Soutenir les victimes de la guerre
Les manifestations de soutien aux victimes de guerre sont diverses et fréquentes. La lecture des archives donne le sentiment que la moindre occasion est saisie pour lever des fonds. L’Etat, la Mairie, les œuvres d’aide aux victimes de guerre, les formations sanitaires présentes à Orléans ou bien encore les directeurs de salles de spectacles en sont à l’initiative. Les quêtes sont à destination des soldats au front, des blessés et prisonniers mais aussi des populations des pays et départements envahis, des familles de poilus et en particulier, des orphelins
Le sentiment de patriotisme et l’esprit de sacrifice sont souvent exacerbés. Le courage du soldat est mis en avant. Lors de la Journée du 75, les Orléanais peuvent acquérir un insigne représentant le célèbre canon de 75. « Donnez, et il y aura de la joie dans les tranchées » annonce l’affiche ! L’objectif de la journée est d’envoyer aux soldats les objets du quotidien dont ils manquent tant. En février 1916, une exposition de trophées de guerre – c’est-à-dire d’armement pris à l’ennemi – constitue l’occasion de montrer à la population que l’armée obtient des victoires mais aussi de disposer des troncs dont les bénéfices seront reversés aux soldats.
Parfois, certaines manifestations peuvent paraître saugrenues telles que la fête offerte par les Sociétés sportives au profit des mutilés. Les épreuves humoristiques, telles que la course à la valise, côtoient des challenges sportifs et des démonstrations de gymnastique. Ce type de fête est sans doute un moyen de maintenir le lien entre les membres de ces sociétés, dont certains ne pourront plus exercer de sport après leur retour du front.
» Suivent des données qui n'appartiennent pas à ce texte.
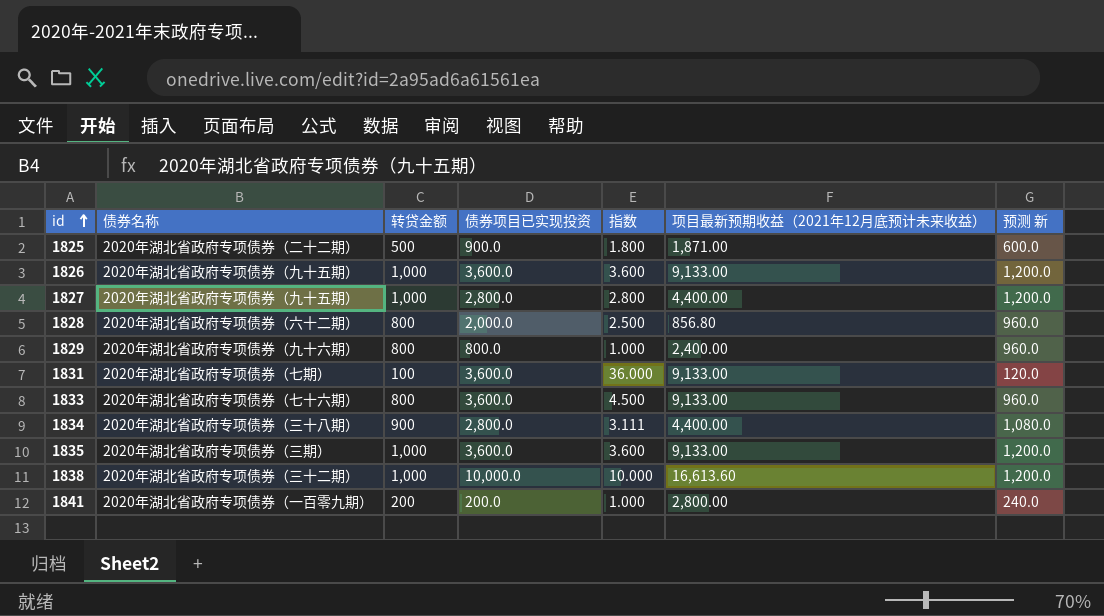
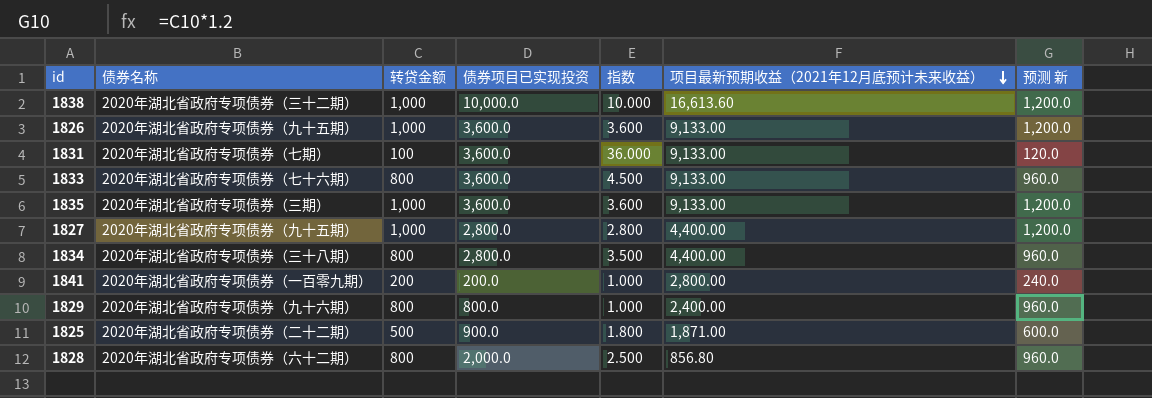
row order: id ascending -> 项目最新预期收益（2021年12月底预计未来收益） descending
1834 | 转贷金额: 900 -> 800
1834 | 指数: 3.111 -> 3.500
1834 | 预测 新: 1,080.0 -> 960.0

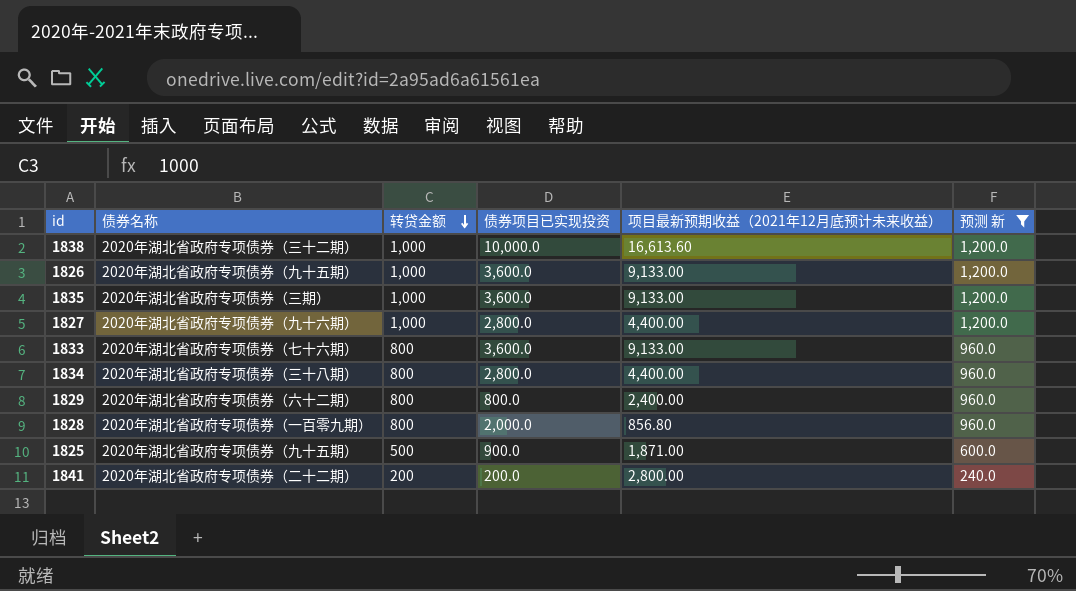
filter: none -> 预测 新 != 120.0
row order: 项目最新预期收益（2021年12月底预计未来收益） descending -> 转贷金额 descending
column 指数 | formula: [债券项目已实现投资] / [转贷金额] -> none
1827 | 债券名称: 2020年湖北省政府专项债券（九十五期） -> 2020年湖北省政府专项债券（九十六期）
1829 | 债券名称: 2020年湖北省政府专项债券（九十六期） -> 2020年湖北省政府专项债券（六十二期）
1828 | 债券名称: 2020年湖北省政府专项债券（六十二期） -> 2020年湖北省政府专项债券（一百零九期）
1825 | 债券名称: 2020年湖北省政府专项债券（二十二期） -> 2020年湖北省政府专项债券（九十五期）
1841 | 债券名称: 2020年湖北省政府专项债券（一百零九期） -> 2020年湖北省政府专项债券（二十二期）

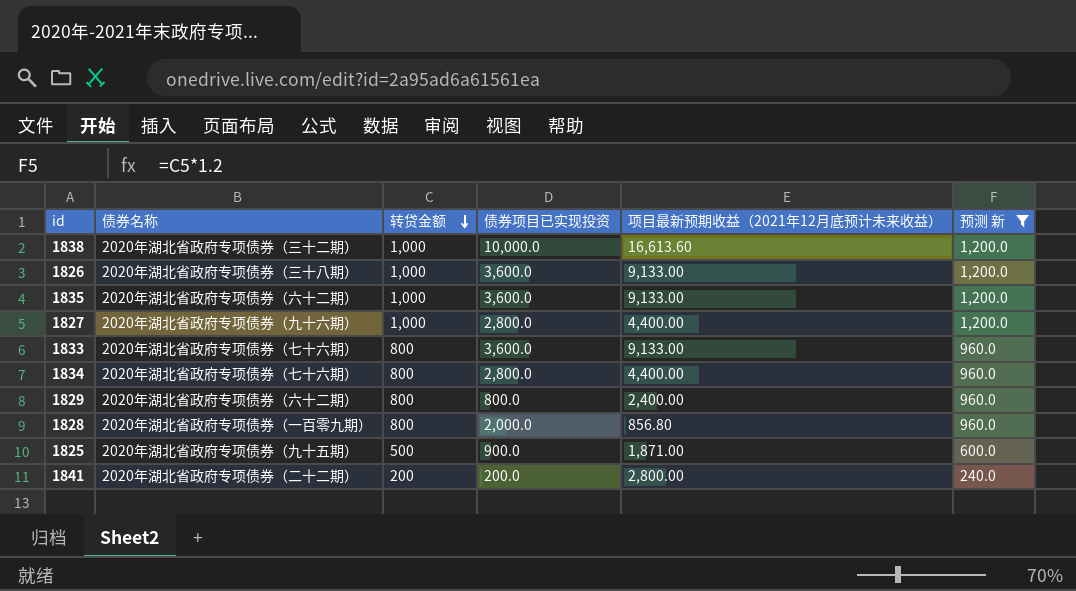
1826 | 债券名称: 2020年湖北省政府专项债券（九十五期） -> 2020年湖北省政府专项债券（三十八期）
1835 | 债券名称: 2020年湖北省政府专项债券（三期） -> 2020年湖北省政府专项债券（六十二期）
1834 | 债券名称: 2020年湖北省政府专项债券（三十八期） -> 2020年湖北省政府专项债券（七十六期）

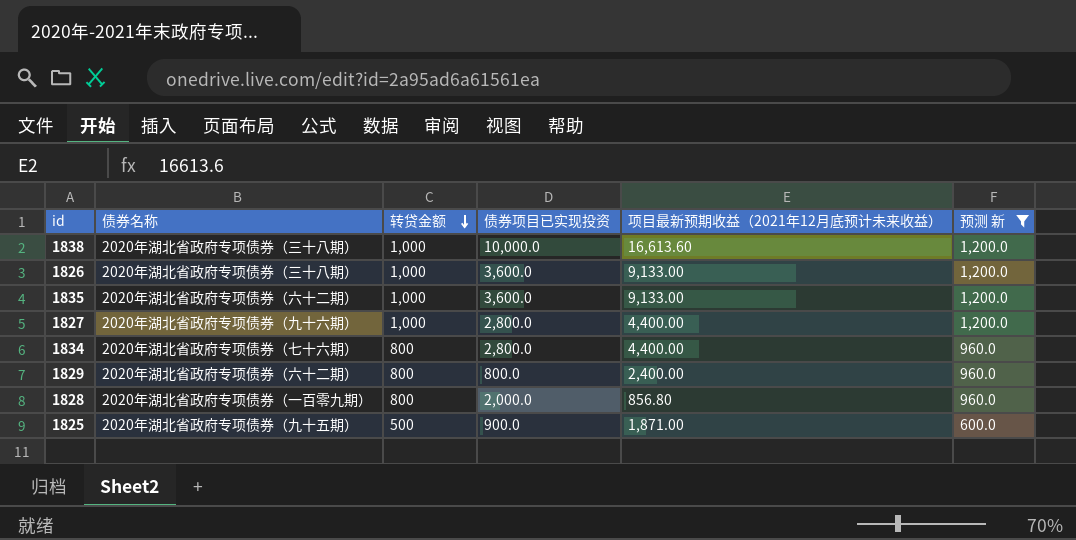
row 1833: 2020年湖北省政府专项债券（七十六期） | 800 | 3,600.0 | 9,133.00 | 960.0 -> none
row 1841: 2020年湖北省政府专项债券（二十二期） | 200 | 200.0 | 2,800.00 | 240.0 -> none
1838 | 债券名称: 2020年湖北省政府专项债券（三十二期） -> 2020年湖北省政府专项债券（三十八期）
Outre la levée des fonds, l’objet des manifestations de soutien aux victimes est aussi d’apporter un peu de joie et de célébrer la vie. Le poilu est représenté avec le sourire. Ainsi, le dernier couplé de la « Revue… E…verte » de l’Hôpital n°11 rappelle : « cette gaîté adoucit vos souffrances, vous fait toujours plus forts et plus unis ».
Pour lever des fonds, c’est la « bonne société » orléanaise qu’il faut attirer en employant des pratiques auxquelles elle est habituée, tels des tombolas ou des spectacles de bienfaisance. Les sociétés de soutien, notamment celles qui dirigent les hôpitaux temporaires ou auxiliaires de la ville, proposent des spectacles de qualité et assurent ainsi la continuité de la vie mondaine et culturelle d’une partie de la population orléanaise et de certains soldats. Sans étude approfondie, il est assez délicat d’avoir une vue générale de la programmation et la typologie exacte des œuvres jouées. Cependant, l’influence de la guerre est naturellement présente.
Ainsi, concerts, lectures de poésies et pièces de théâtre sont offerts comme en temps de paix. Néanmoins, les spectacles sont souvent introduits et conclus par les hymnes nationaux et des chants patriotiques : A l’Etendard, Hymne à Jeanne d’Arc ou le répertoire du nationaliste Paul Déroulède. On joue par ailleurs volontiers le répertoire de Charles Gounod et de Camille Saint-Saëns ainsi que du compositeur orléanais Edouard Mignan. Des saynètes de l’auteur satirique Georges Courteline et du chansonnier René Vilhianne doivent provoquer les sourires. Pour les blessés, on joue souvent La Fille du Régiment, opéra-comique de Donizetti ou encore Les Trouffions du comique troupier Polin. On puise également dans le répertoire d’Edmond Rostand. La pièce Poil de carotte, adaptée du roman de Jules Renard en 1900, est donnée au profit des orphelins de guerre. Les poésies sont lues par des actrices de la Comédie-Française et de l’Opéra-Comique.
L’image de l’infirmière est également privilégiée pour diffuser l’idée de réconfort et attirer la bienveillance des donateurs. Celle-ci est représentée sur de nombreux programmes à l’instar de celui de la soirée artistique au profit des blessés militaires des hôpitaux d’Orléans. Elle y apparaît tel un ange dans le ciel azuré d’Orléans, à proximité de la cathédrale et penchée sur le soldat blessé. Sur d’autres programmes, elle court à côté du soldat ou le porte dans ses bras. L’infirmière réconfortante n’est pas seulement évoquée sur les illustrations mais aussi dans poésies lues lors des spectacles.